◆ EXERCISE DIRECTIONS
Below are entries; count each line that holds the word "USAGE" and report the number without any other words.

========

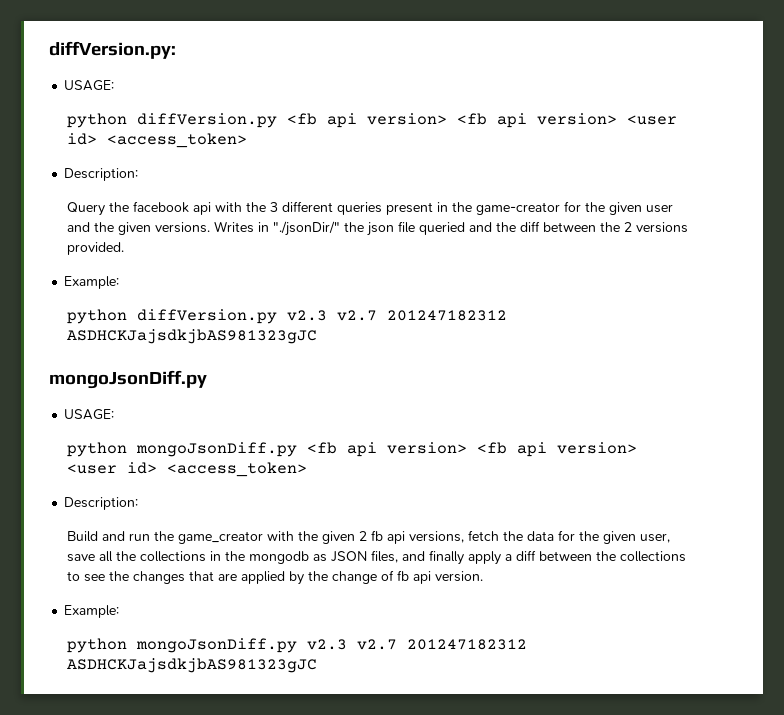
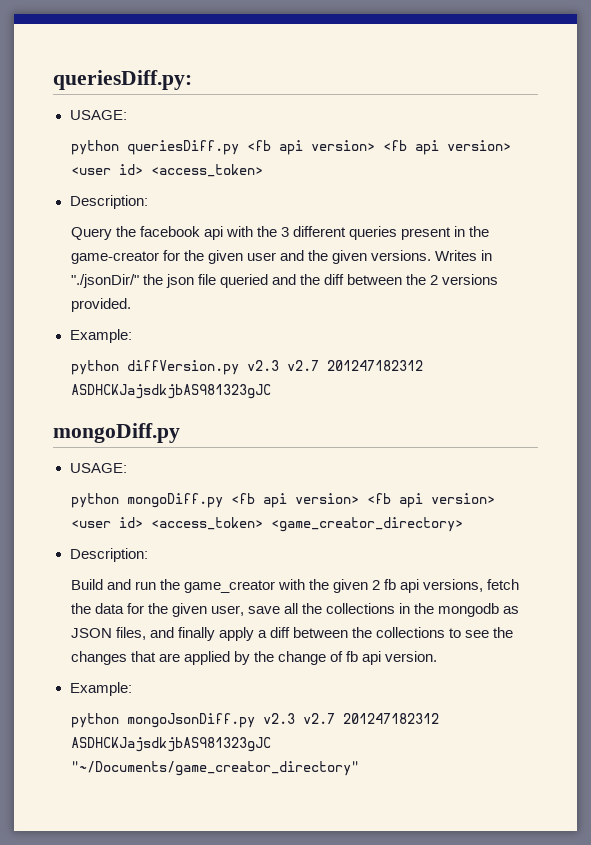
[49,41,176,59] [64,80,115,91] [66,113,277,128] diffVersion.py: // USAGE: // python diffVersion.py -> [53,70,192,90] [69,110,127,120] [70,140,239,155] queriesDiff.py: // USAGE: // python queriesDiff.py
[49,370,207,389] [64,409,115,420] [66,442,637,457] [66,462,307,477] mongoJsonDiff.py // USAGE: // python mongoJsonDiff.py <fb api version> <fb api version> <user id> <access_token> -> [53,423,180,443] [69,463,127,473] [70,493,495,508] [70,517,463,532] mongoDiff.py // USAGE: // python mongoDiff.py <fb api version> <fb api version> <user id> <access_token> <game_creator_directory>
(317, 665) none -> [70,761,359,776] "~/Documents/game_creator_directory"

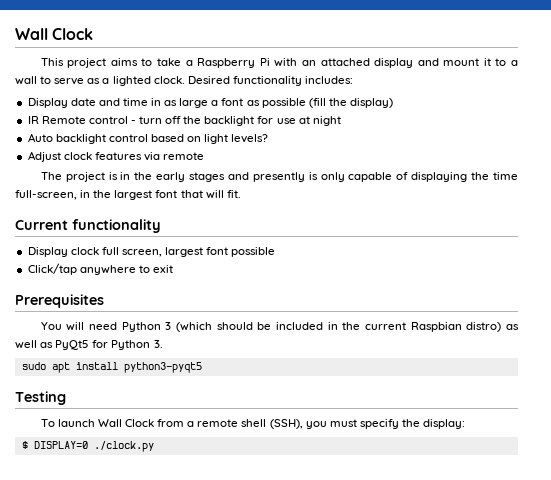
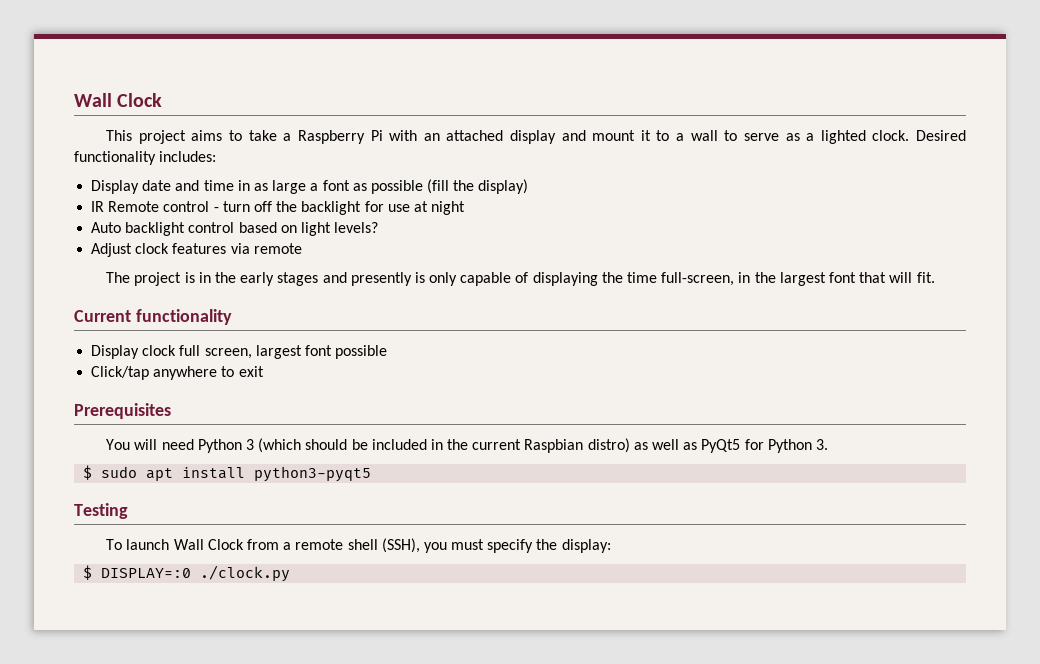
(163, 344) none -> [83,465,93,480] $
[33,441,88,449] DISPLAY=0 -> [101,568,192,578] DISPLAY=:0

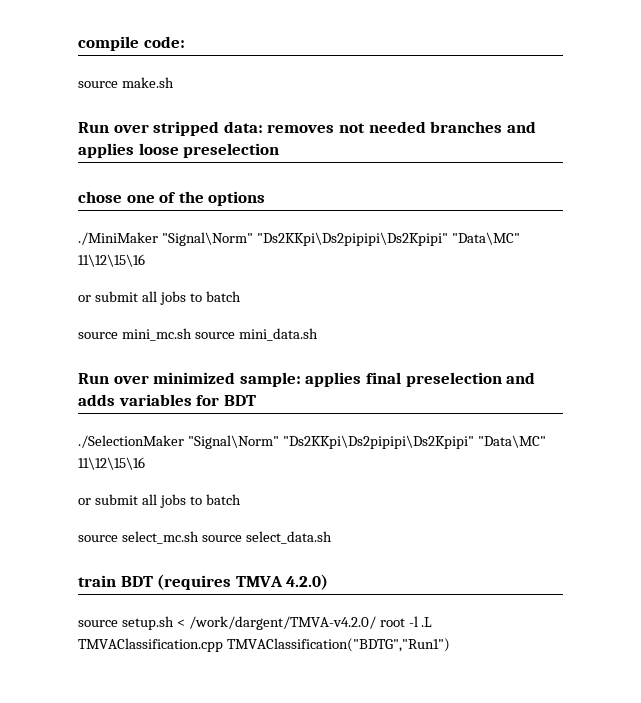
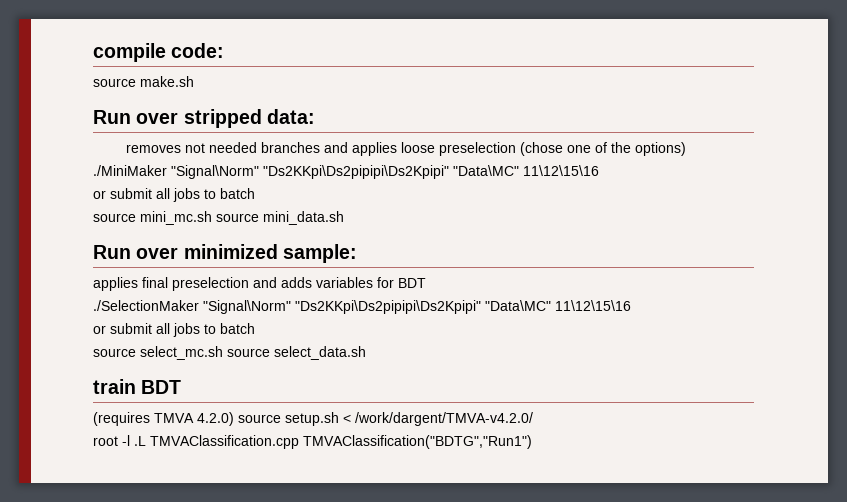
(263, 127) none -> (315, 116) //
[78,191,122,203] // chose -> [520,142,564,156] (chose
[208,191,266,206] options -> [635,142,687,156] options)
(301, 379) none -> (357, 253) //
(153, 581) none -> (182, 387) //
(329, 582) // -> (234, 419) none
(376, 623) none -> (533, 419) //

========

◆ SOLVED EXERCISE
2